Theiviya Selvarajoo
- Country (sports): Malaysia
- Born: 20 June 1994 (age 32)
- Plays: Right (two-handed backhand)
- Prize money: $6,863

Singles
- Career record: 19–37
- Career titles: 0

Doubles
- Career record: 14–28
- Career titles: 1 ITF
- Highest ranking: No. 837 (17 April 2017)

Team competitions
- Fed Cup: 17–12

Medal record
Women's Tennis
Representing Malaysia
Islamic Solidarity Games
| Bronze medal – third place | 2017 Baku | Doubles |
Southeast Asian Games
| Bronze medal – third place | 2015 Singapore | Team |
| Bronze medal – third place | 2017 Kuala Lumpur | Doubles |

= Theiviya Selvarajoo =

Malaysian tennis player

Theiviya Selvarajoo (born 20 June 1994) is a Malaysian former tennis player.

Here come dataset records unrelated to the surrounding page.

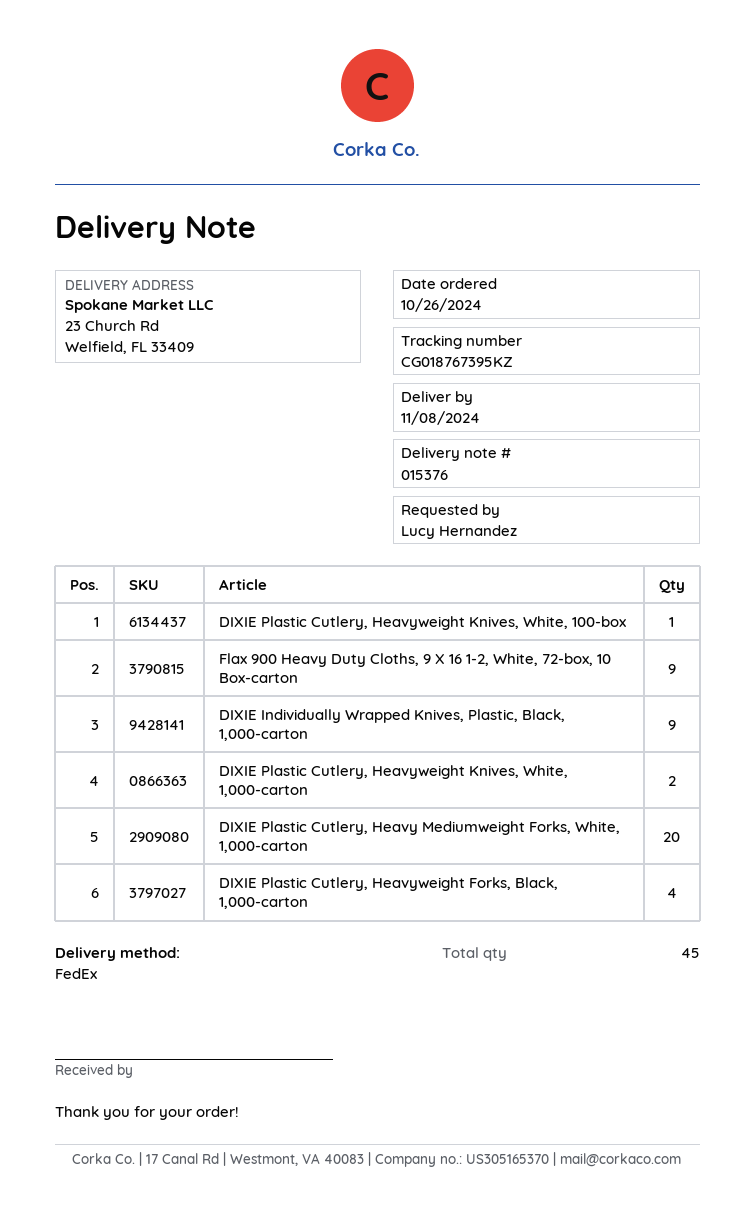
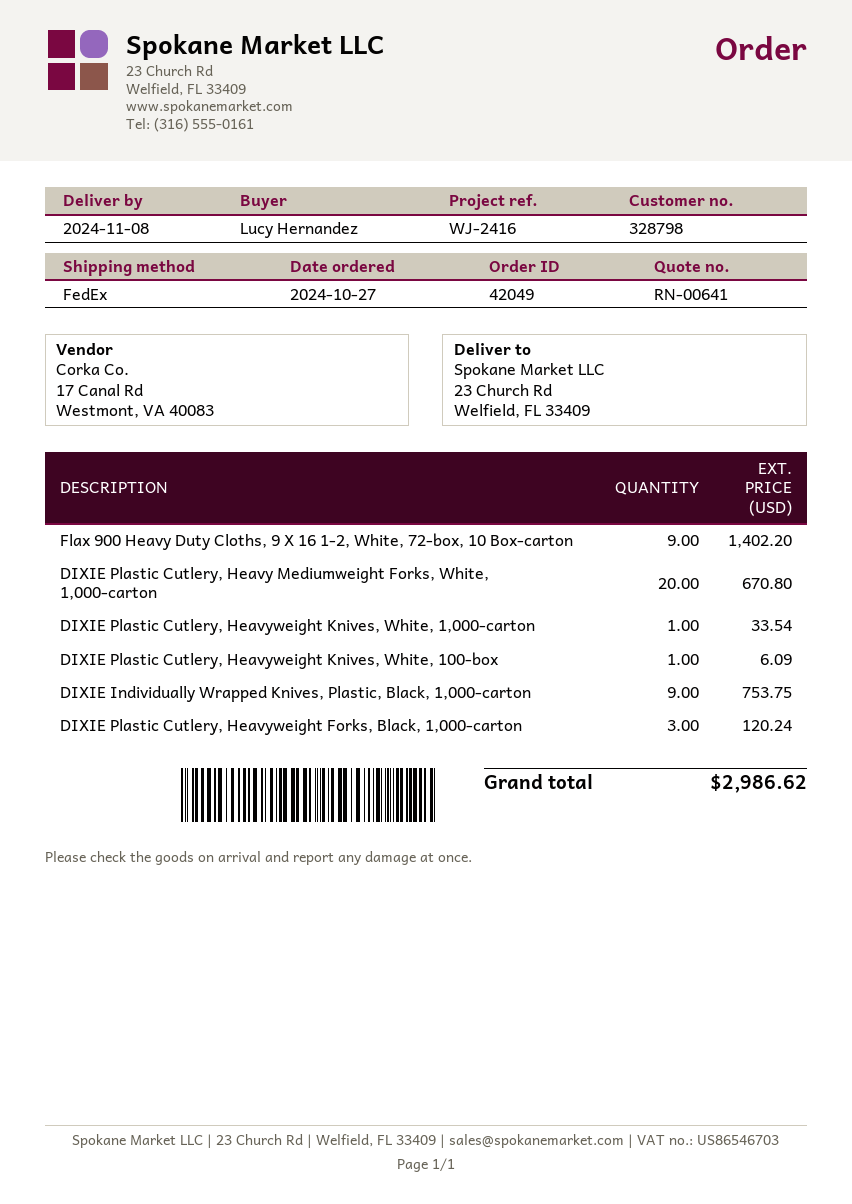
order date: 2024-10-26 -> 2024-10-27
DIXIE Plastic Cutlery, Heavyweight Knives, White, 1,000-carton: 2 -> 1
DIXIE Plastic Cutlery, Heavyweight Forks, Black, 1,000-carton: 4 -> 3

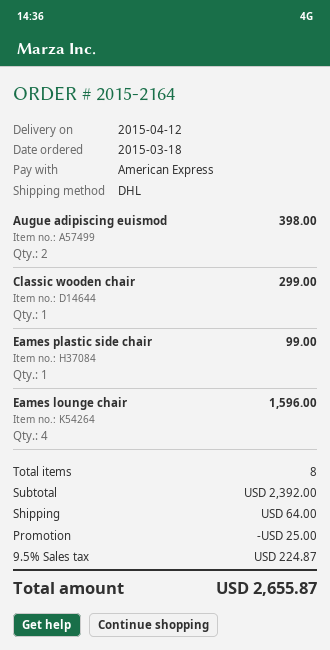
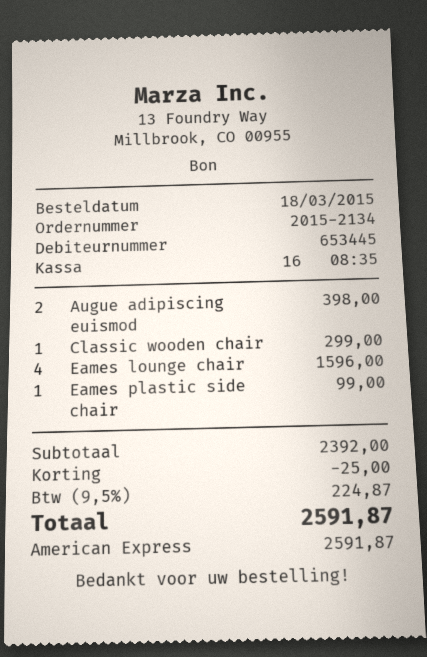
order number: 2015-2164 -> 2015-2134
shipping: 64.00 -> none
total: 2655.87 -> 2591.87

Selvarajoo made her WTA Tour debut at the 2013 Malaysian Open, having received a wildcard with Yus Syazlin Nabila Binti Yusri into the doubles tournament. At the 2015 Malaysian Open, Selvarajoo received a wildcard into the doubles main draw with Jawairiah Noordin.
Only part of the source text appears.